Small businesses are gloomy about their future, with an index of future expectations plunging to a 48-year record low. The top concerns: Inflation and worker shortages.
The National Federation of Independent Business optimism index stood at 93.2 in April. The net share of owners expecting better business conditions in the next six months eased one point to a record low. Five of the 10 components that make up the small-business sentiment gauge fell, as fewer owners said now was a good time to expand and fewer plan to boost inventories.
About 32% of respondents said inflation is still their biggest operating challenge, up slightly from March and the highest since the fourth quarter of 1980. That share has risen in six of the last seven months, NFIB data show. Monthly surveys began in 1986.

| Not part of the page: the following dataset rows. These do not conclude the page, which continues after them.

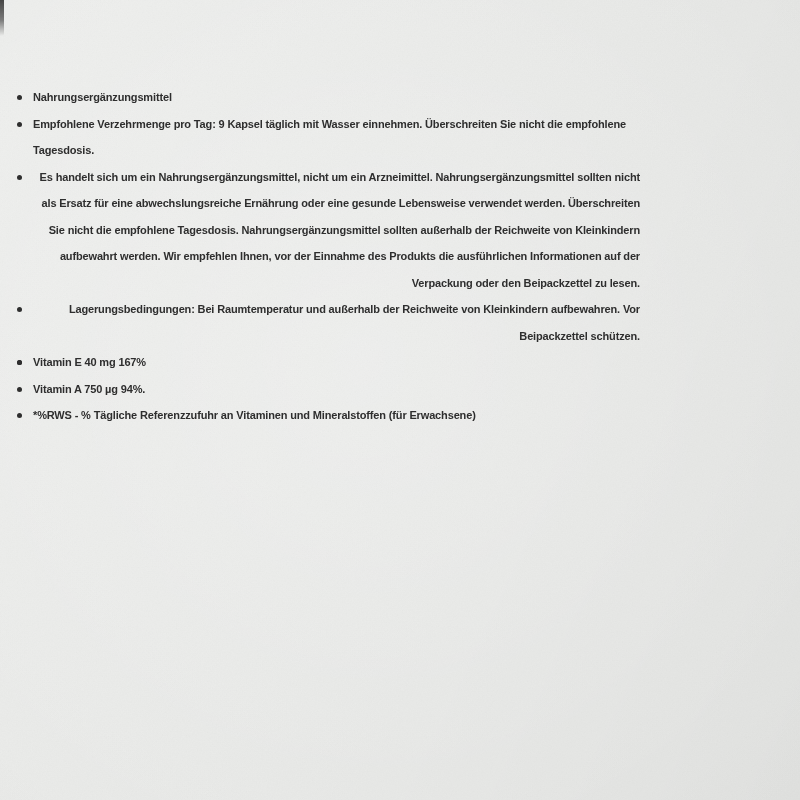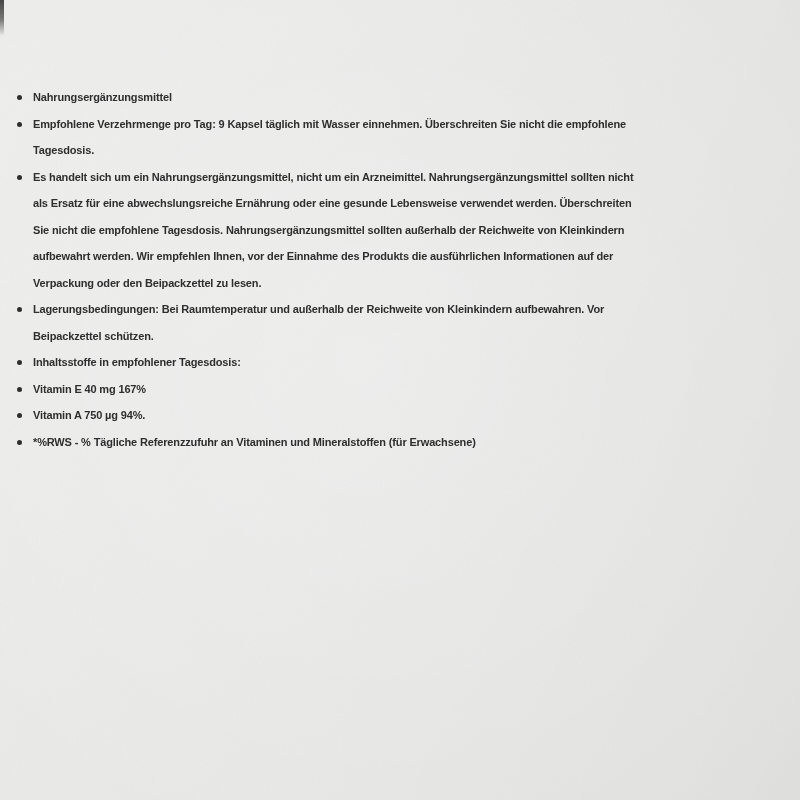--- a/index.html
+++ b/index.html
@@ -64,21 +64,21 @@
   .dot {
     position: absolute;
     left: 2px;
     top: 11px;
     width: 5px;
     height: 5px;
     border-radius: 50%;
     background: #2e2e2e;
   }
   li.gap-s  { margin-top: 7px; }
-  li.gap-m  { margin-top: 17px; }
+  li.gap-m  { margin-top: 17px; text-align: right; }
   li.gap-l  { margin-top: 19px; }
 </style>
 </head>
 <body>
 
 <div class="page">
 
   <svg class="paper-noise" width="800" height="800" xmlns="http://www.w3.org/2000/svg">
     <defs>
       <filter id="grain" x="0" y="0" width="100%" height="100%">
@@ -107,21 +107,20 @@
       <li class="gap-m">
         <span class="dot"></span>
         <span>Es handelt sich um ein Nahrungsergänzungsmittel, nicht um ein Arzneimittel. Nahrungsergänzungsmittel sollten nicht als Ersatz für eine abwechslungsreiche Ernährung oder eine gesunde Lebensweise verwendet werden. Überschreiten Sie nicht die empfohlene Tagesdosis. Nahrungsergänzungsmittel sollten außerhalb der Reichweite von Kleinkindern aufbewahrt werden. Wir empfehlen Ihnen, vor der Einnahme des Produkts die ausführlichen Informationen auf der Verpackung oder den Beipackzettel zu lesen.</span>
       </li>
       <li class="gap-m">
         <span class="dot"></span>
         <span>Lagerungsbedingungen: Bei Raumtemperatur und außerhalb der Reichweite von Kleinkindern aufbewahren. Vor Beipackzettel schützen.</span>
       </li>
       <li class="gap-l">
         <span class="dot"></span>
-        <span>Inhaltsstoffe in empfohlener Tagesdosis:</span>
       </li>
       <li class="gap-l">
         <span class="dot"></span>
         <span>Vitamin E 40 mg 167%</span>
       </li>
       <li>
         <span class="dot"></span>
         <span>Vitamin A 750 µg 94%.</span>
       </li>
       <li class="gap-l">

According to the NFIB survey, more owners expected business conditions to worsen over the next six months. Still, the share of owners raising average selling prices eased slightly from March’s record high.
Labor quality was the second-biggest problem and planned compensation changes are still elevated.
“Small business owners are struggling to deal with inflation pressures,” said Bill Dunkelberg, NFIB chief economist, in a statement. “The labor supply is not responding strongly to small businesses’ high wage offers and the impact of inflation has significantly disrupted business operations.”
Small businesses – nationally and locally — have had difficulty filling vacancies and don’t always have the same resources as large firms to attract new talent. While large businesses posted solid hiring gains in April, those with less than 50 employees saw a 120,000 drop in payrolls, the worst in two years, ADP Research Institute data showed last week.